The term Old Growth Forests describes ecological conditions where large trees in the mature stage stages of their life cycle generally dominate the forest vegetation. The old-growth stage may be reached at different ages depending on the tree species and site condition. At 50 to 100 years old, aspen forests can be dominated by large trees nearing the end of their life cycle. In undisturbed coniferous forests, spruce trees can reach 150 to 200+ years of age.

Old growth forests have a more complex structure than younger stands. This is due largely to the presence of fallen trees, snags, gaps in the canopy, shrubs and understory vegetation. This structural diversity provides a greater variety of micro-habitats. Consequently, there is a particularly rich diversity of mosses, lichens, insects, and smaller microbial organisms. Many forest species require old-growth stands for part of their life cycle. Examples in Alberta include woodland caribou, fisher, flying squirrel, bats, forest owls and hawks, and a variety of songbirds.

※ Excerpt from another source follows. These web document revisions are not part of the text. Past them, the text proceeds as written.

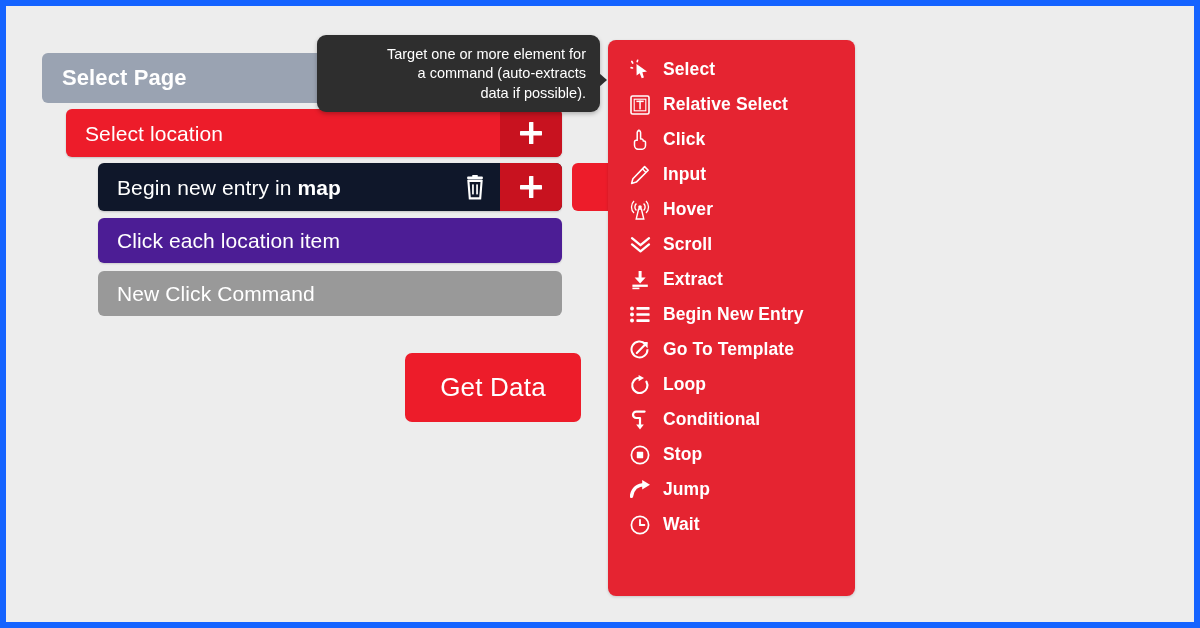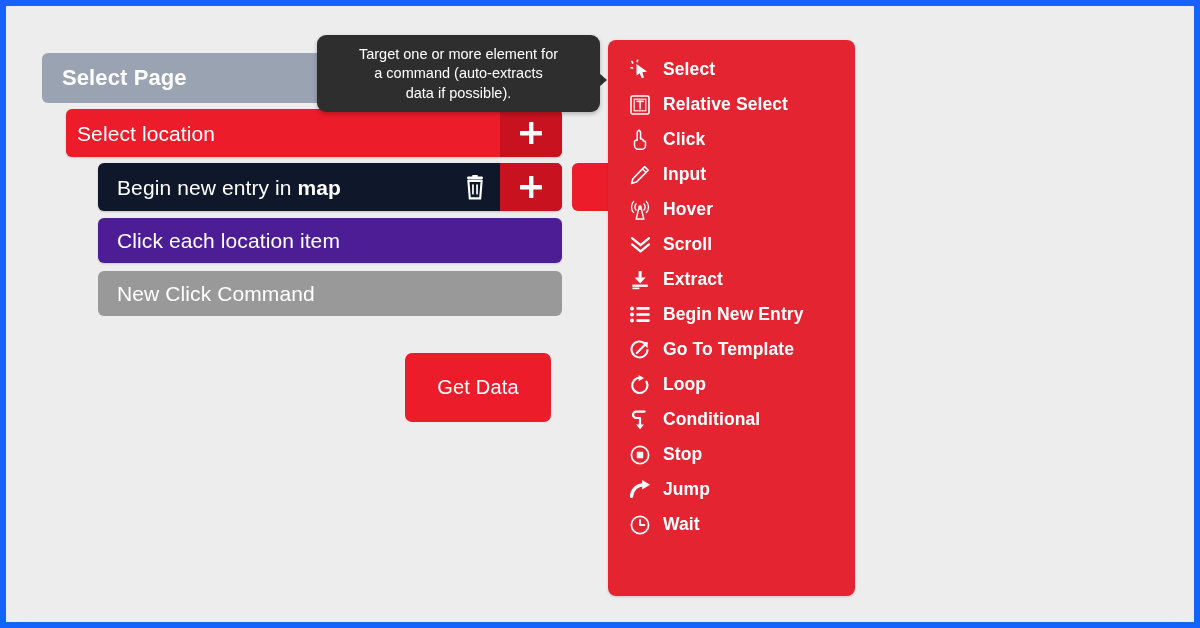"Target one or more element" #tooltip { text-align: center -> right }
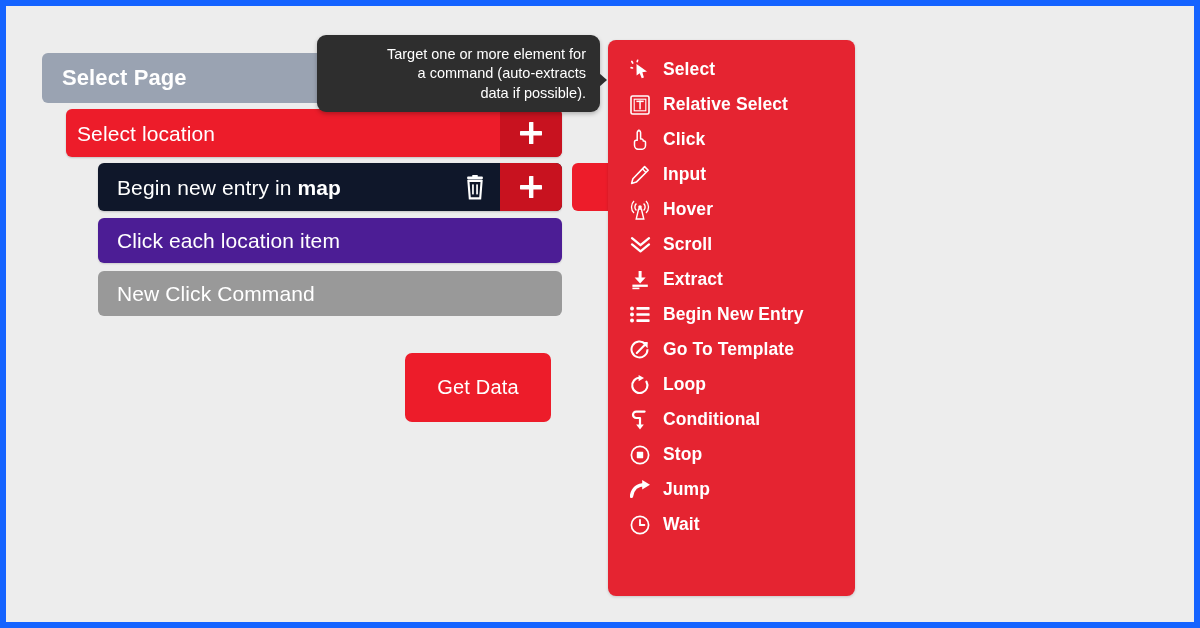"Select location" #bar-select-location { padding-left: 11px -> 19px }
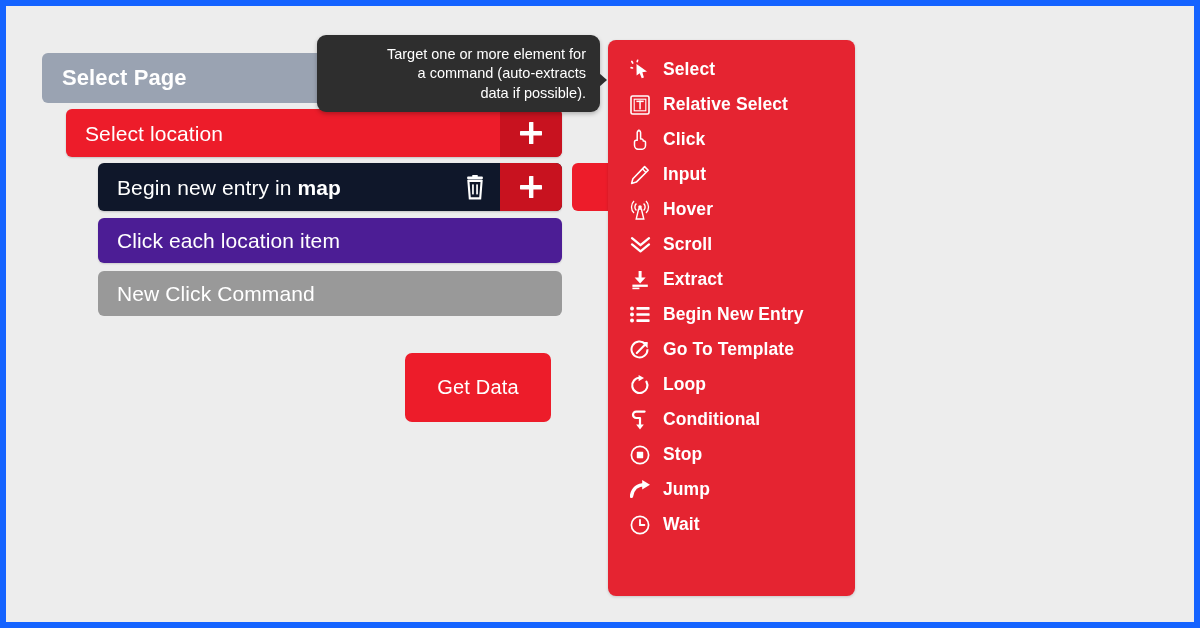"Get Data" #get-data { font-size: 20px -> 26px; width: 146px -> 176px }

Certain old-growth forests in Canada, with trees hundreds of years old, have become the focus of major disputes regarding appropriate use. Among the most contentious issues are logging versus conservation of the old-growth temperate rain forests of British Columbia, the eastern white pine and red pine forests of Ontario, and the hardwoods of the Maritimes. Public interest in their conservation centres on old-growth forest ecosystems, with their many unrecorded species and general vulnerability to change. There are also many strong aesthetic, recreational and spiritual values associated with these ecosystems.

Alberta's forests have developed under a history of frequent fire. As a result there are few areas where forests are over 200 years old. Stands of older trees tend to be found in river valley floodplains and areas with a higher moisture regime. Even where older forests are found, light fires may have passed through these stands, burning the understory vegetation.

Over the past century, fire suppression has changed forests in Alberta and other parts of North America, allowing more stands to reach maturity. This also increases the quantity of fuel (deadwood) available to be burned and consequently, it has increased the risk of major, intense forest fires.

Prescribed burning and timber harvesting can be used to reduce the risk of catastrophic fires. The goal is to incorporate natural disturbance patterns into forest management planning at the landscape level to break-up the large, even-aged stands produced after major fires, and reduce the overall fuel load. The resulting forest will feature a variety of forest stages, including areas of old-growth forest.